• Work item
Every line from the first record below down to the line that includes "Diameter mm: 112</div>" must be reproduced exactly; the pictures are not.

• Data for analysis
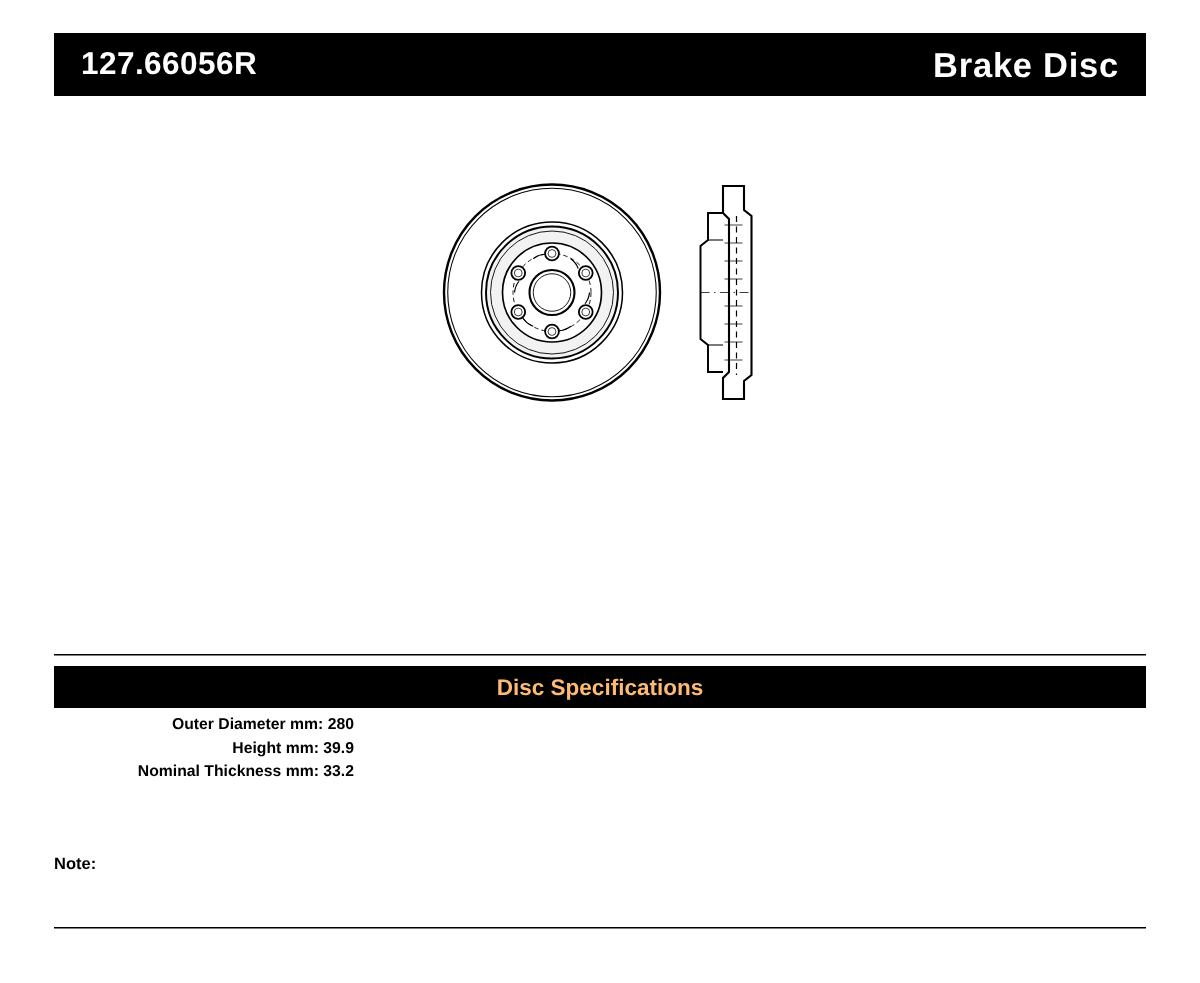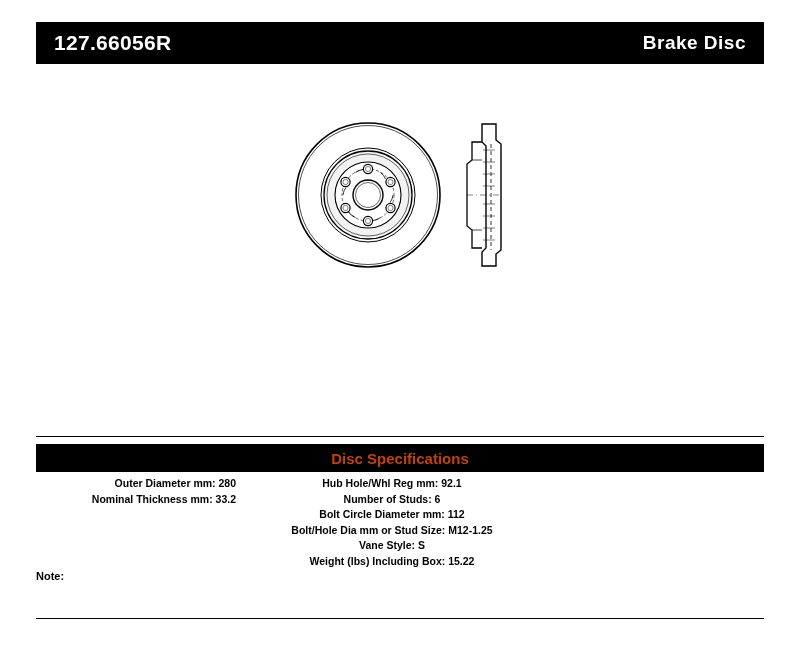--- a/index.html
+++ b/index.html
@@ -39,7 +39,7 @@
   }
   .product-type {
     color: #ffffff;
-    font-size: 19px;
+    font-size: 23px;
     font-weight: bold;
     letter-spacing: 0.5px;
   }

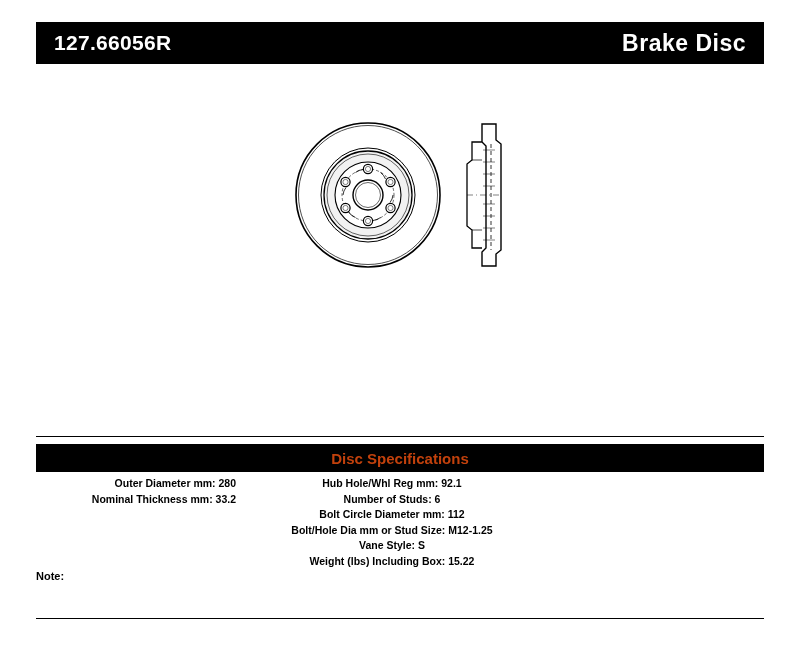--- a/index.html
+++ b/index.html
@@ -71,7 +71,7 @@
     justify-content: center;
   }
   .spec-title {
-    color: #c2410c;
+    color: #fdba74;
     font-size: 15px;
     font-weight: bold;
   }

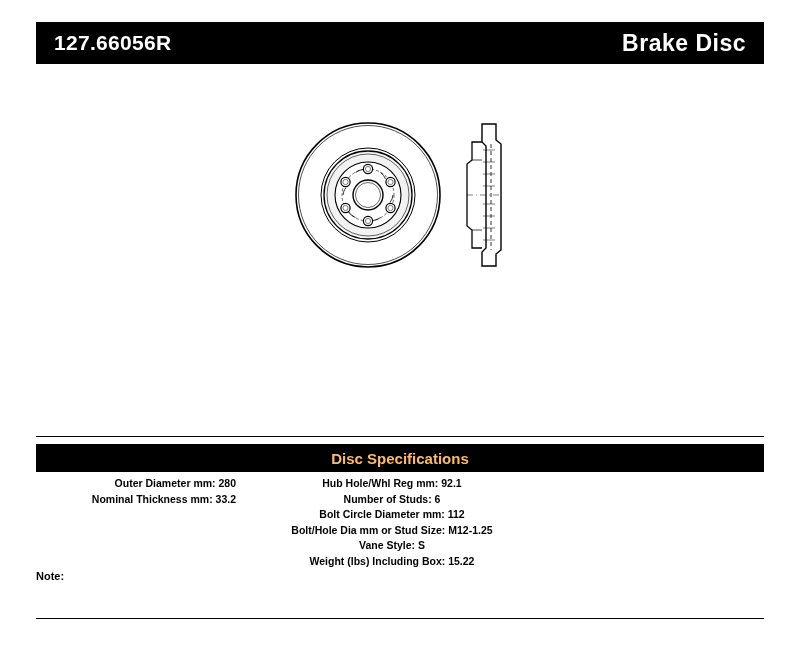--- a/index.html
+++ b/index.html
@@ -84,6 +84,7 @@
     display: flex;
     flex-direction: row;
     align-items: flex-start;
+    justify-content: space-between;
   }
   .spec-col {
     font-size: 10.5px;

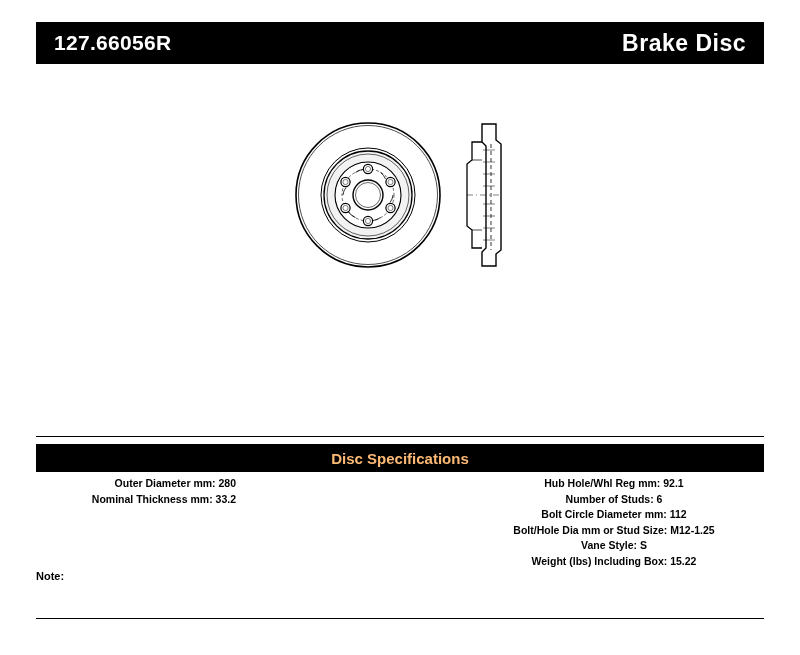--- a/index.html
+++ b/index.html
@@ -234,14 +234,6 @@
     <div class="spec-line">Nominal Thickness mm: 33.2</div>
   </div>
 
-  <div class="spec-col col-mid">
-    <div class="spec-line">Hub Hole/Whl Reg mm: 92.1</div>
-    <div class="spec-line">Number of Studs: 6</div>
-    <div class="spec-line">Bolt Circle Diameter mm: 112</div>
-    <div class="spec-line">Bolt/Hole Dia mm or Stud Size: M12-1.25</div>
-    <div class="spec-line">Vane Style: S</div>
-    <div class="spec-line">Weight (lbs) Including Box: 15.22</div>
-  </div>
 
 </div>
 

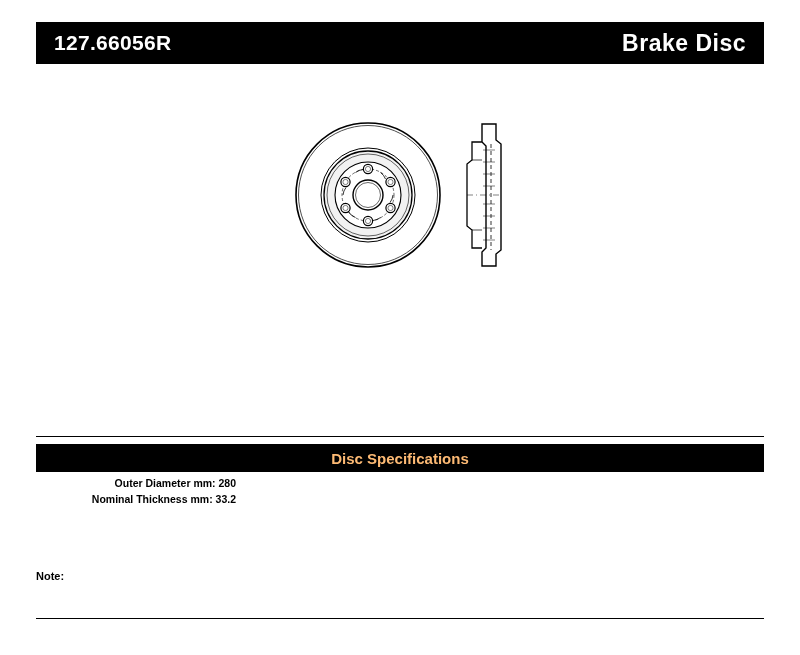--- a/index.html
+++ b/index.html
@@ -231,6 +231,7 @@
 <div class="spec-cols">
   <div class="spec-col col-left">
     <div class="spec-line">Outer Diameter mm: 280</div>
+    <div class="spec-line">Height mm: 39.9</div>
     <div class="spec-line">Nominal Thickness mm: 33.2</div>
   </div>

• Task output
--- a/index.html
+++ b/index.html
@@ -39,7 +39,7 @@
   }
   .product-type {
     color: #ffffff;
-    font-size: 19px;
+    font-size: 23px;
     font-weight: bold;
     letter-spacing: 0.5px;
   }

--- a/index.html
+++ b/index.html
@@ -71,7 +71,7 @@
     justify-content: center;
   }
   .spec-title {
-    color: #c2410c;
+    color: #fdba74;
     font-size: 15px;
     font-weight: bold;
   }

--- a/index.html
+++ b/index.html
@@ -84,6 +84,7 @@
     display: flex;
     flex-direction: row;
     align-items: flex-start;
+    justify-content: space-between;
   }
   .spec-col {
     font-size: 10.5px;

--- a/index.html
+++ b/index.html
@@ -234,14 +234,6 @@
     <div class="spec-line">Nominal Thickness mm: 33.2</div>
   </div>
 
-  <div class="spec-col col-mid">
-    <div class="spec-line">Hub Hole/Whl Reg mm: 92.1</div>
-    <div class="spec-line">Number of Studs: 6</div>
-    <div class="spec-line">Bolt Circle Diameter mm: 112</div>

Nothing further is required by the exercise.